Evolution of genetic disorders as adaptation

Introduction

Classification of genetic disorders is done in a number of ways (Trent, 1997). For the topic, undertaken, it can be best classified as:

  • Monogenic (or single gene) disorders;
  • Polygenic (or multi-gene) disorders; and
  • Multifactorial disorders.

In addition, there are chromosomal disorders (such as Down syndrome) (Cohn, 2003) and somatic cell disorders (such as cancer), in which the genetic abnormality was not present at conception but was acquired during life and is found only in specific cells rather than in all cells in the body (Frank, 2009).

Monogenic disorders

When a mutation in one or both alleles of a single gene is the causing factor in a genetic disorder is known as monogenic disorders. Studies on Monogenetic disorders like Huntington’s disease (HD), made us realize the impact of genetics in human health, disease, HD is a relatively rare disease but is caused by genetic abnormalities. The Huntington’s disease is end phenotype of genetics. The changes in environmental aspects like healthier lifestyles, medicine can modify your lifestyle disease like diabetes, obesity, but pure genetic disorders like beta thalassemia, HD are inevitable and can’t be reversed if you had genetic abnormalities for the disease. Your genes decide your future (Ridley, 1999).

The rarity of monogenic disorders is an important consideration in developing a policy framework for the protection of human genetic samples and information. Monogenic disorders allow relatively accurate inferences to be drawn about a person’s future health from their current genetic status. However, this is not the case with the vast majority of genetic disorders, where the relationship between genetic status and disease is highly complex and contingent.

Polygenic disorders and haplotyping

The vast majority of medical conditions with genetic perspective involve either the interaction of a number of genes (polygenic) or the interaction between genes and the environment (multifactorial disorders) which is very complex to understand fully (Trent, 1997a).

As Ridley has stated: “Unless you are unlucky enough to have a rare and serious genetic condition, and most of us do not, the impact of genes upon our lives is a gradual, partial, blended sort of thing. You are not tall or a dwarf, like Mendel’s pea plants, you are somewhere in between. You are not wrinkled or smooth, but somewhere in between. This comes as no great surprise, because just as we know it is unhelpful to think of water as a lot of little billiard balls called atoms, so it is unhelpful to think of our bodies as the products of single, discrete genes.”(Ridley, 1999a)

Total of 14,014 genes have been mapped and reported to individual chromosomes and out of which 1,639 genes are associated with genetic disorders as suggested in Human Genome Database, published in 2002 (Kent et al., 2002). The rate of discovery has slowed dramatically regardless of better technology on the mark; it may be that most of the simple linkages have already been made. Only 17 genes were identified with a genetic disorder out of the last 3,783 genes which had mapped.

According to Dr. Francis Collins, Director, United States “National Human Genome Research Institute” (NHGRI) after success of the “Human Genome Project”, the ‘next huge thing’ is to produce a Human Haplotype Map. A number of closely-linked alleles along a region of a chromosome, which tend to be inherited together, are referred as Haplotypes (or haplotype blocks). According to NHGRI: “The elucidation of the entire human genome has made possible our current effort to develop a haplotype map of the genome. The haplotype map, or ‘HapMap’, will be a reference work that catalogs the genetic variations of most importance to health and disease.”

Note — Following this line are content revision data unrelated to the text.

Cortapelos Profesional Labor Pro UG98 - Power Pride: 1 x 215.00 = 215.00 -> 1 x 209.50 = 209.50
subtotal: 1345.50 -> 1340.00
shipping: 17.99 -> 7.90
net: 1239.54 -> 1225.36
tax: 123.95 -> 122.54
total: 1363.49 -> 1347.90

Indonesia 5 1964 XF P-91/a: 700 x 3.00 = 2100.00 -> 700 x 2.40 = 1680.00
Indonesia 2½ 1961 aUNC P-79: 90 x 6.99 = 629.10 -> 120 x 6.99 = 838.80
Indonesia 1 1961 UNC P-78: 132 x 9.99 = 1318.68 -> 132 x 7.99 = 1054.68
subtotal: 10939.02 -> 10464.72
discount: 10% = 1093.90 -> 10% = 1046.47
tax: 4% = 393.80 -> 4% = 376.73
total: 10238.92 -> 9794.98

All individuals have 99.9% identical DNA sequences. Individual’s disease risk may be greatly affected by the variations inherited/occurred. Single base differences in the DNA sequence where individuals differ are called single nucleotide polymorphisms (SNPs). Group of SNPs in close proximity on the same chromosome are inherited in blocks. The pattern derived from SNPs group is considered as haplotype. There could be large number of SNPs in the blocks but a relatively few SNPs are enough to uniquely identify a haplotype. Mapping of these haplotyping blocks including the specific SNPs that identifies blocks is known as HapMap Individuals at risk for particular diseases could be identified by comparing the patients genetic pattern with the known patterns form HapMap, it will help researchers to locate the diseases associated blocks or genes. The HapMap will enable researchers to examine drug efficacy to provide specific treatment because people with the same disease may respond differently to the same drug treatments. Finally, haplotype mapping will disclose the role of disparity in individual responses to environmental factors.

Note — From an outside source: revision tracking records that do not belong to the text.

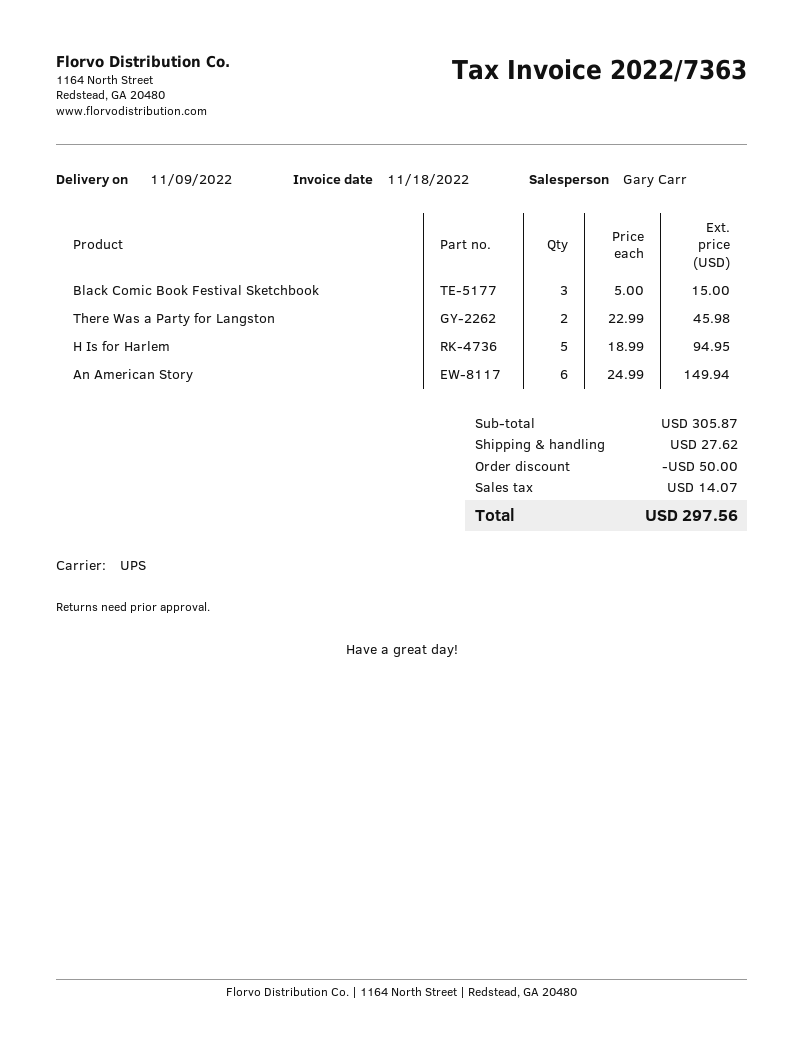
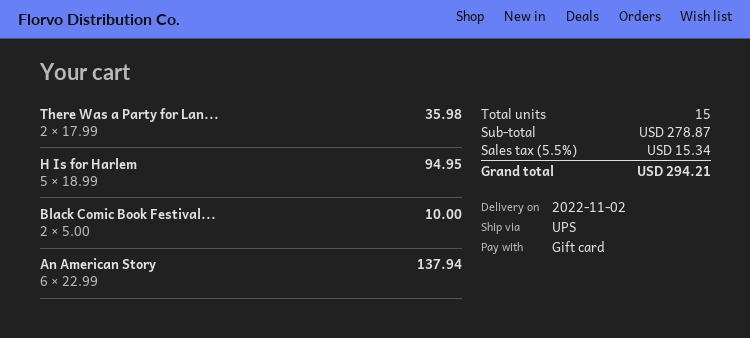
delivery date: 2022-11-09 -> 2022-11-02
Black Comic Book Festival Sketchbook: 3 x 5.00 = 15.00 -> 2 x 5.00 = 10.00
There Was a Party for Langston: 2 x 22.99 = 45.98 -> 2 x 17.99 = 35.98
An American Story: 6 x 24.99 = 149.94 -> 6 x 22.99 = 137.94
subtotal: 305.87 -> 278.87
discount: 50.00 -> none
shipping: 27.62 -> none
tax: 14.07 -> 15.34
total: 297.56 -> 294.21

Recent research reveals that there are a smaller number of common haplotypes, although theoritically, in a chromosome region, there could be large numbers of haplotypes. There are four or five common patterns across all populations which would make researchers to minimize their experiments by testing for genetic predispositions block-by-block not by letter by letter for such complex diseases as cancer, diabetes, hypertension, and Alzheimer’s (Gabriel et al., 2002).

Common variant hypothesis’ proposed by researchers have made three important points: First, the human genome can be objectively divided into straightforward haplotype blocks each ranging 11,000 to 22,000 DNA letters, but only four or five different variations in the letters. Second, the haplotypes blocks are comparable across individuals from Asia, Africa, and, Europe indicates that HapMap will have broad effectiveness for most people. Third, 90 percent of genetic variation in a region of the human genome was able to be captured by the haplotype blocks (Morton, 2002). This type of study is an important step toward developing a more powerful statistical approach to study complex human disease. In complex disease, genetics could not able to understand the mechanism biology, even though great effort has been put in during the last 10 to 15 years. From our efforts, we’ve come to comprehend that complex diseases are not caused by a single high-penetrance genes, but from more unpretentious risk factors common in populations as per Mark Daly’s one of the authors. This study provides an opportunity for scientists to treat and improve models of population biology and molecular evolution. For Initial for population, genetics workout easy, but for a disease, it’s a comprehensive and difficult task to handle (Morton, 2002).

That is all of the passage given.